Why the Budget will not check inflation

If there were some who were expecting Finance Minister Arun Jaitley's maiden Budget to unveil a series of proposals that would curb inflationary pressures in the economy, they are certainly going to be disappointed.

Far from reducing inflation, some of the assumptions made in the Budget imply that the government is not at all expecting prices to come down.

On the contrary, there is every reason to expect that inflation will persist, and stubbornly so. Here's why.

Diesel prices are expected to rise. So might the price of cooking gas. The reason is that while the government is unlikely to hike kerosene prices, what Jaitley has assumed in his budget is that subsidies on petroleum products will come down by roughly Rs 22,000 crore (Rs 220 billion) during 2014-15.

This target of the amount that will be spent on fuel subsidies during the current fiscal year can be achieved only if the prices of diesel and liquefied petroleum gas are allowed to creep up gradually.

The government had deregulated petrol prices in 2010. However, the prices of diesel, kerosene and LPG remain officially administered.

Diesel prices have gone up no less than 17 times between January 2013 and June 2014 - in small doses, usually 50 paise a litre.

In mid-June, it appeared that if the price of diesel was allowed to go up by a rupee or two per litre over the next few months, its price would be more or less on par with prices in international markets.

At that time, world crude prices were barely $100 a barrel.
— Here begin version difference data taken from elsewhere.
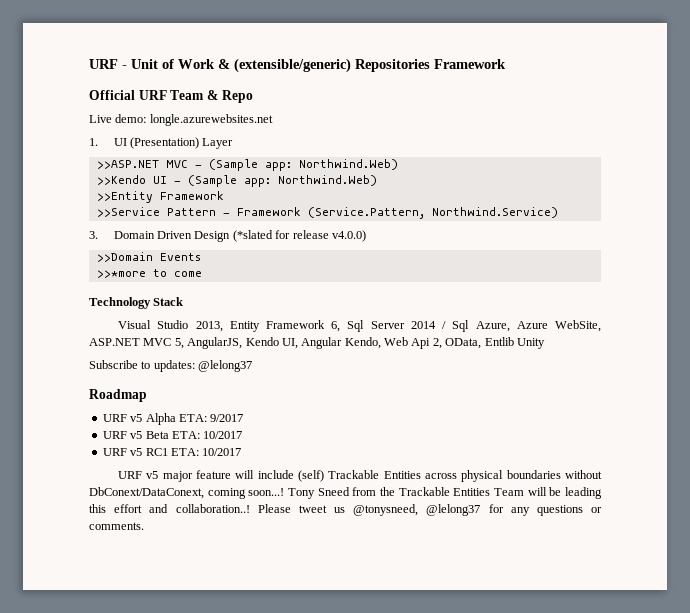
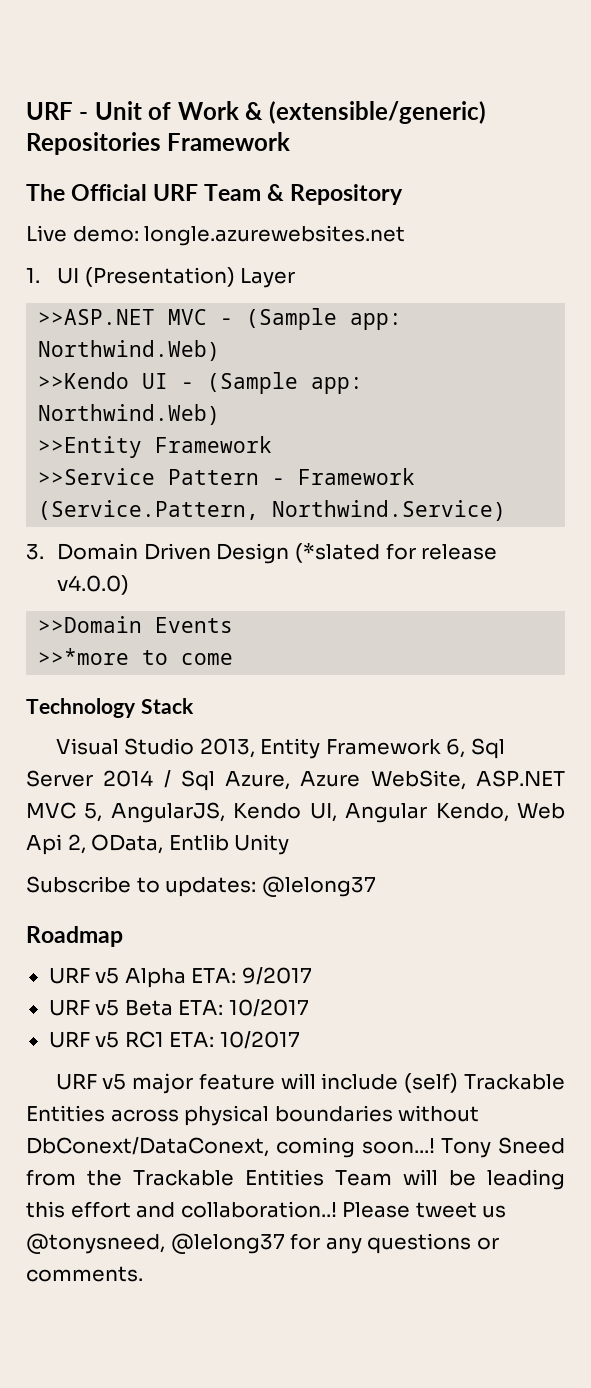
(506, 64) none -> [26,184,65,201] The
[221,90,253,103] Repo -> [290,184,404,205] Repository

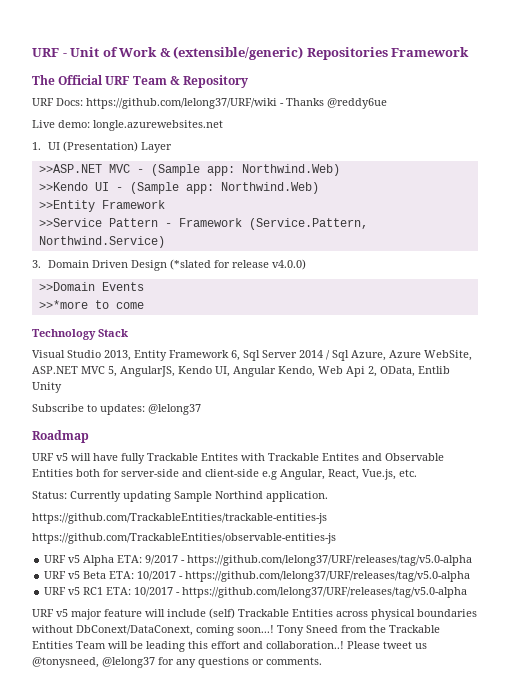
(404, 194) none -> [32,98,387,109] // URF Docs: https://github.com/lelong37/URF/wiki - Thanks @reddy6ue
(123, 936) none -> [32,453,444,464] [32,469,417,480] [32,491,328,502] [32,513,327,524] [32,533,336,544] // URF v5 will have fully Trackable Entites with Trackable Entites and Observable Entities both for server-side and client-side e.g Angular, React, Vue.js, etc. // Status: Currently updating Sample Northind application. // https://github.com/TrackableEntities/trackable-entities-js // https://github.com/TrackableEntities/observable-entities-js
(312, 976) none -> [181,555,473,566] - https://github.com/lelong37/URF/releases/tag/v5.0-alpha
(309, 1008) none -> [179,571,471,582] - https://github.com/lelong37/URF/releases/tag/v5.0-alpha
(300, 1040) none -> [176,587,468,598] - https://github.com/lelong37/URF/releases/tag/v5.0-alpha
However, the unrest in West Asia has resulted in oil prices hardening. If the turmoil in Iraq, Syria and the Gaza Strip worsens, there is every chance that oil prices may rise.

India has been fortunate that crude oil prices have not gone up very much over the last two years. But the situation could change.

International oil prices had touched $115 a barrel in the third week of June, the highest in nine months, before declining.

Oil prices have gone through phases of extreme volatility. For example, in 2008, crude oil prices jumped from $40 a barrel to $147 a barrel before collapsing again to $40 a barrel.

Through 2009 and 2010, prices rose steadily to around $ 90 a barrel before spiking to a 30-month high of $ 120 a barrel in February 2011, after the Arab Spring began with the ouster of governments in Tunisia and Egypt.

At the end of June, the total annual subsidy outgo of the government of India on diesel and cooking gas -- euphemistically called "under-recoveries" by oil companies to signify the difference between what is claimed to be the cost of production and the selling price -- was in excess of Rs 1,00,000 crore (Rs 1 trillion).

The "loss" per litre of kerosene sold was Rs 33 while the corresponding figure for a cylinder of LPG was approximately Rs 450.

Kerosene is meant to be used by the poor for cooking and lighting. Large quantities of the fuel are illegally diverted to adulterate petrol and diesel -- because of the large difference -- and also smuggled out of India.

Nevertheless, the government may choose not to increase kerosene prices as this would make it especially unpopular.

However, diesel prices are likely to rise and, perhaps, even decontrolled. What would be the implications of decontrolling diesel prices?

Diesel is the largest selling petroleum product in India in terms of tonnage as well as value, accounting for roughly 40 per cent of the total value and around 60 per cent of the total volume of all petroleum products sold.

Importantly, diesel is the main fuel used for transportation. Higher diesel prices have a cascading impact on the prices of a very wide range of articles of mass consumption, especially food items.

Total taxes on petrol are more than half its selling price and over 30 per cent of the price paid by a consumer of diesel is in the form of taxes.

Approximately 40 per cent of the selling price of petrol and over a quarter of the selling price of diesel comprise excise and customs duties, which accrue to the Union government.

Excise duties on petroleum products contribute over 40 per cent of the Indian government’s total collections of excise duties.

Importantly, customs and excise duties on crude oil and petroleum products are ad valorem or a percentage of value, which implies that tax revenues go up as prices rise, which is good for the government but bad for the consumer.

Oil imports account for approximately a third of India's total imports and a similar proportion of the country's imported crude oil comes from countries located in and around the Persian Gulf region in West Asia.

Even if one assumes that oil prices will remain stable, what cannot be denied is that the government is not expecting inflation to come down significantly, if the budget numbers are to be believed.

Jaitley's budget has assumed that the country's gross domestic product will grow by 13.4 per cent in nominal terms during the current year that will end on 31 March 2015.

It has also been projected that the "real" rate of growth of GDP -- that is, after adjusting for inflation -- will be somewhere between 5.4 per cent and 5.9 per cent in 2014-15.

Since the GDP deflator is closely aligned with the wholesale price index, what the budget arithmetic signifies is that the average annual inflation rate will vary between 7.5 per cent and 8 per cent.

Inflation is already hovering at this level. Does this not mean that the government is not expecting inflation to come down? The answer is obvious.